After examining the uses and architectural styles of all the buildings concerning our Greyfriars project we have arrived at several points and conclusions that will affect our design scheme in this new term. Myself and Edelin had explored the site one cold frosty morning to identify the practice of each building in the area and assign every building’s use to a suitable category. The categories of each building range from: retail, office, restaurant/bar, residential, educational and those currently vacant/to let. The area blends these uses to great effect and proves that by preserving architecture it is still viable to run a profitable business. Though in saying that, looking analytically at all the building uses it was no shock to see that the predominant use of buildings in the Greyfriars area is office space and not retail space.
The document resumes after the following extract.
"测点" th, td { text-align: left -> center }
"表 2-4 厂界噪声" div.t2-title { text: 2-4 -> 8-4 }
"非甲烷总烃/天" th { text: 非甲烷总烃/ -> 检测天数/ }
Greyfriars is dominated by solicitor offices, the area is a ‘go to’ point if you have a dispute or settlement you need fighting legally. The area emanates formality, negativity and is characterless to walk through. We believe this is because of the overpowering presence of solicitor offices. Nobody’s saying to rid Greyfriars of solicitor offices entirely, on the contrary, we want to incorporate all types of business in the area. Nevertheless, we want to structure the identity of the area around businesses generating their own money not businesses litigating other people for theirs. Along Friar Lane there are only three buildings that are not solicitor offices. It is quite a strange feeling walking towards the city centre from DMU through Greyfriars, it almost feels as if I am walking on private property, on Friar Lane particularly.

In terms of assigning building styles, this was a more enjoyable and informative task. We found that over half of the buildings in Greyfriars are Georgian style buildings. Common themes of most of these buildings are the panel front doors centered under elegant porticos topped with symmetrical rectangular and arched windows. These windows are sometimes crowned with an elaborate pediment/entablature complemented by decorative pilasters.
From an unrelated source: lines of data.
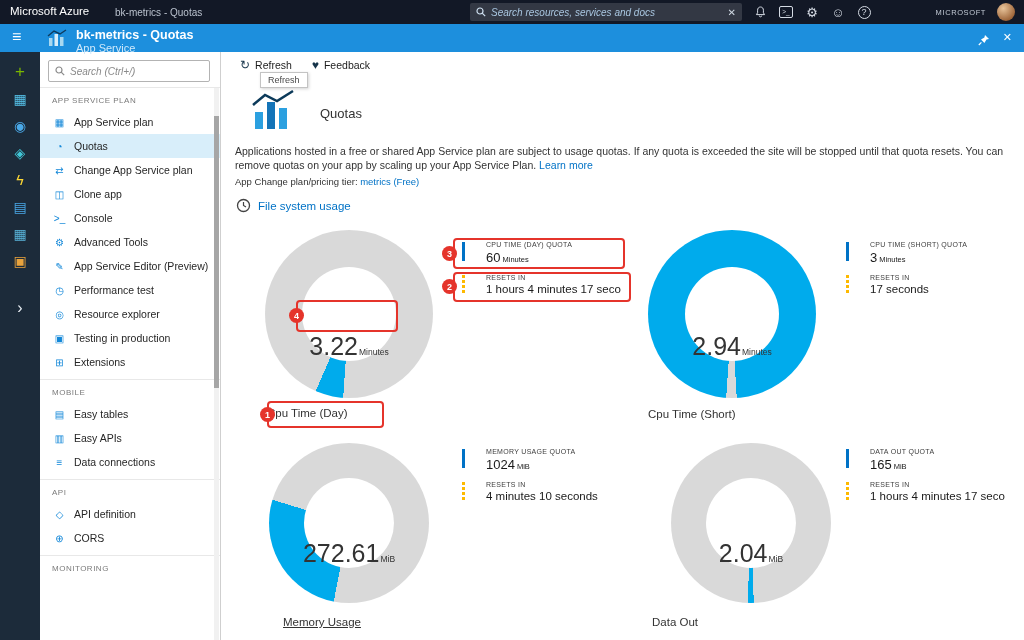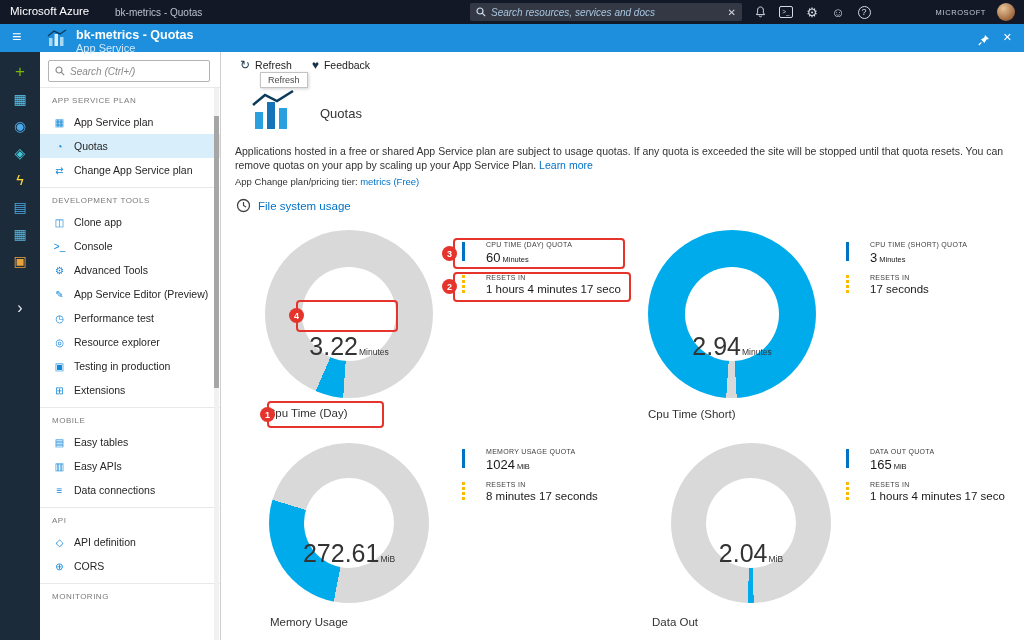"DEVELOPMENT TOOLS" div.side-sec { html: <div>DEVELOPMENT TOOLS</div> -> none }
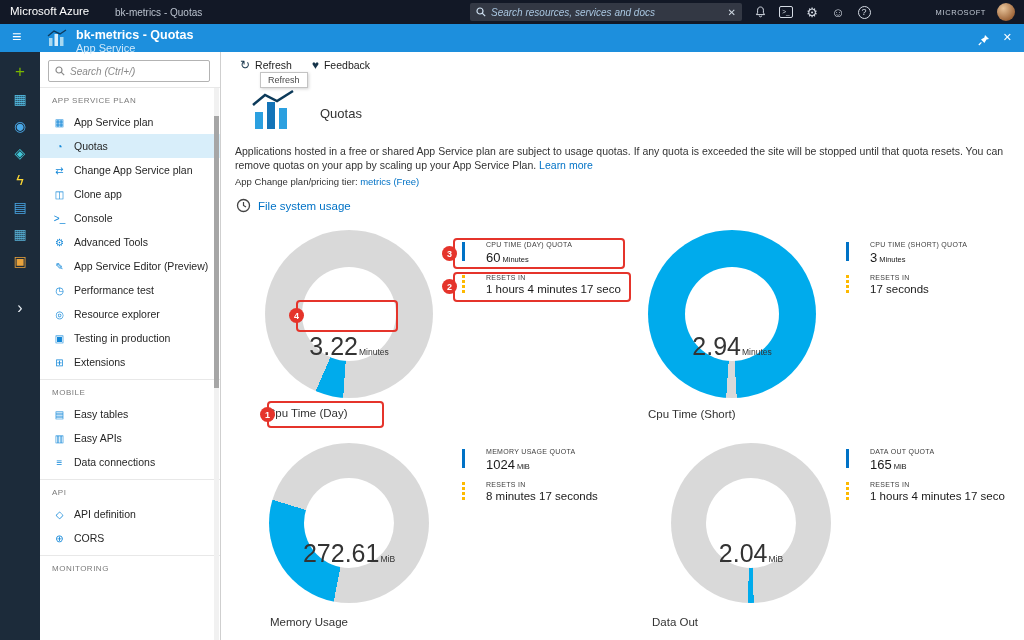"8 minutes 17 seconds" div.ival2 { text: 8 minutes 17 -> 4 minutes 10 }
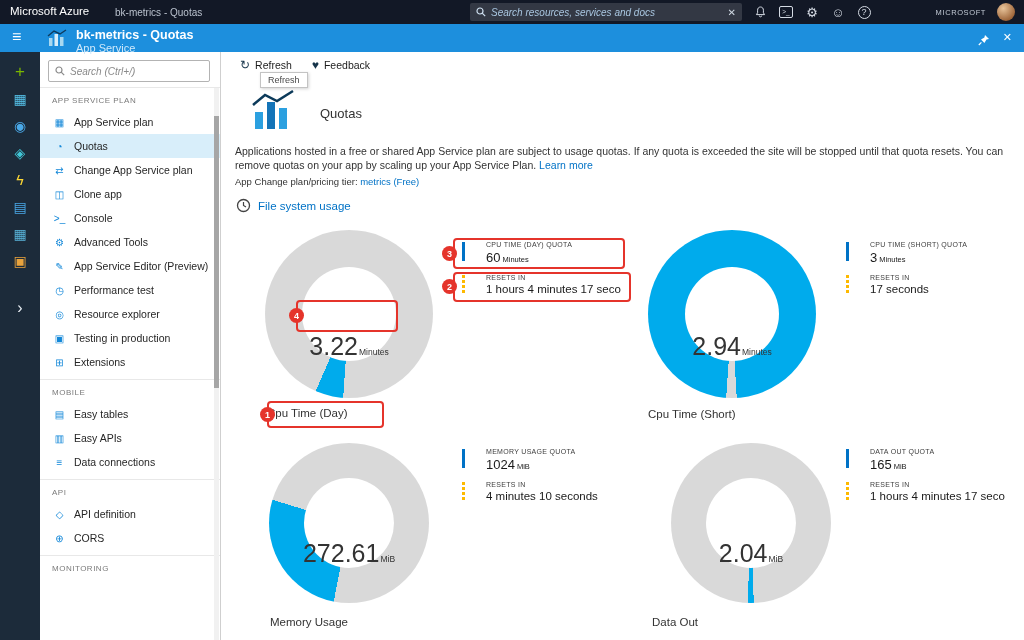"Memory Usage" div.chart-label { left: 48px -> 61px; text-decoration: none -> underline }
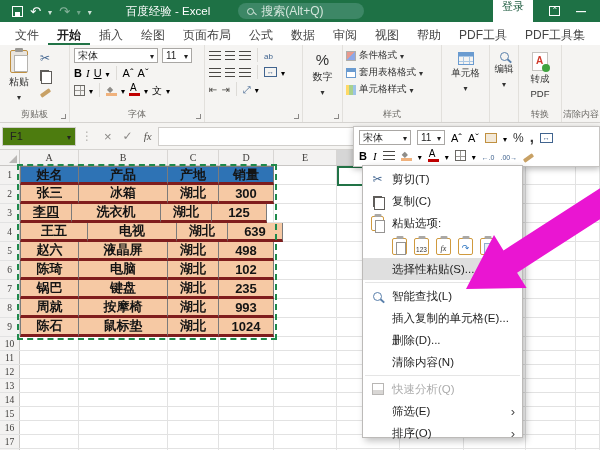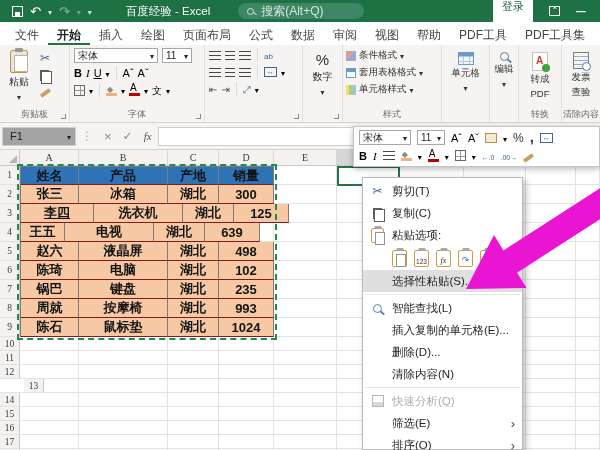"发票" div.stackbtn { html: <div> <span></span> <span>发票</span> <span>查验</span> </div> -> none }
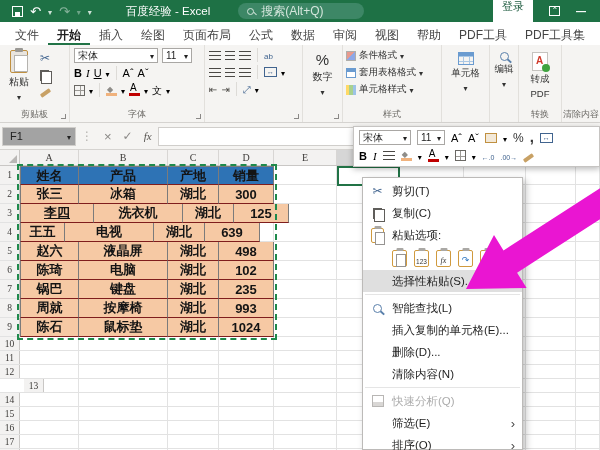"F1" .namebox { background: #a3a3a3 -> #4d7c0f }
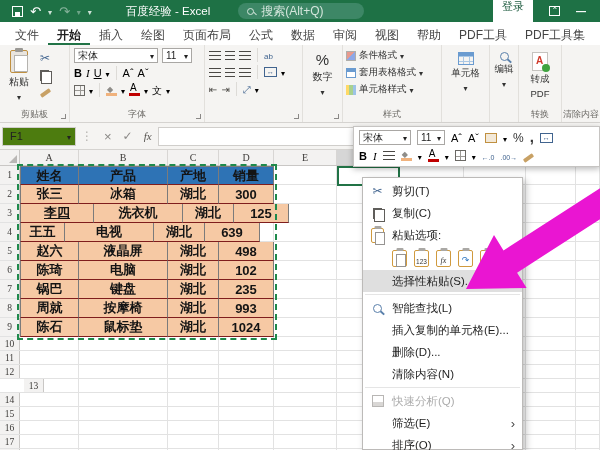"姓名" .tcell { border-bottom: 1px solid #7f1d1d -> 3px solid #7f1d1d }
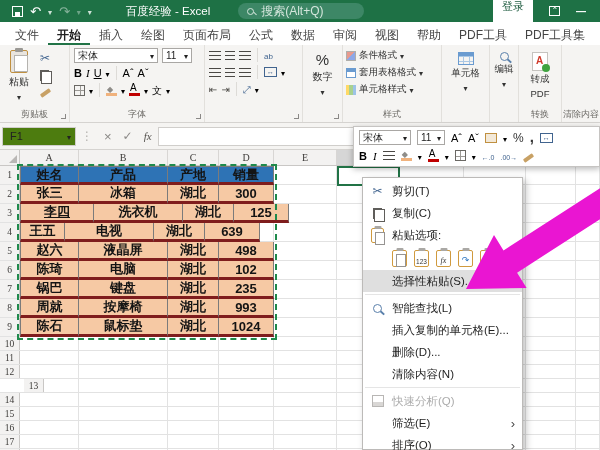"剪切(T)" .ctxmenu { top: 177px -> 165px }
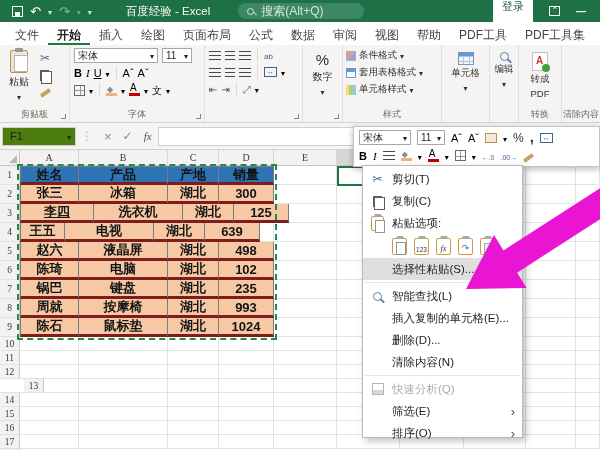"李四" div.tcell { width: 74px -> 52px }
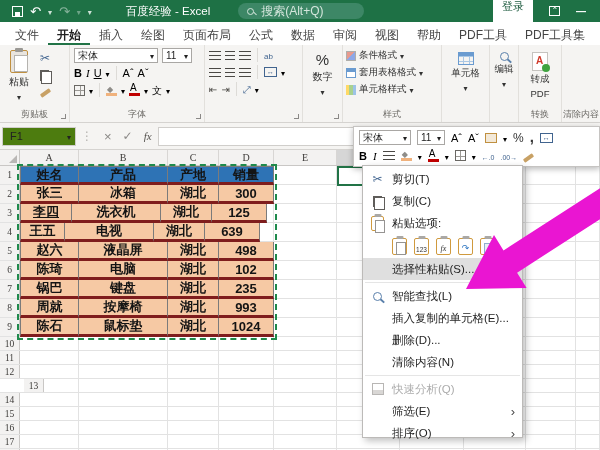"王五" div.tcell { width: 45px -> 68px }
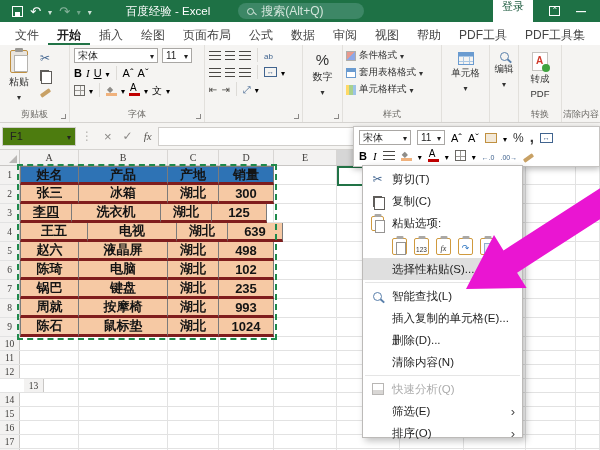"13" div.sheetrow { padding-left: 24px -> none }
Interestingly, at the start of Millstone Lane nearby Southgate House most of the buildings venturing up Friar Lane and Millstone Lane respectively are ‘modern’ buildings that do not adhere to any particular historic style. These buildings would have been built post 1930’s. Buildings such as Southgate House, The Criterion Pub, Millstone Court and the Thomas Firth Building etc. are all modern buildings with recurring symmetrical windows that dress a straight forward rectilinear form building.

Georgian Style offices located on New Street

Georgian Style offices located on New Street

All things considered after looking at the uses and styles of these buildings it has further inspired us to believe in preserving the architectural image of Greyfriars. With little ‘tweeks’ and modifications made to mainly the interiors of these beautiful historic buildings, we see new and exciting businesses striving in the Greyfriars area.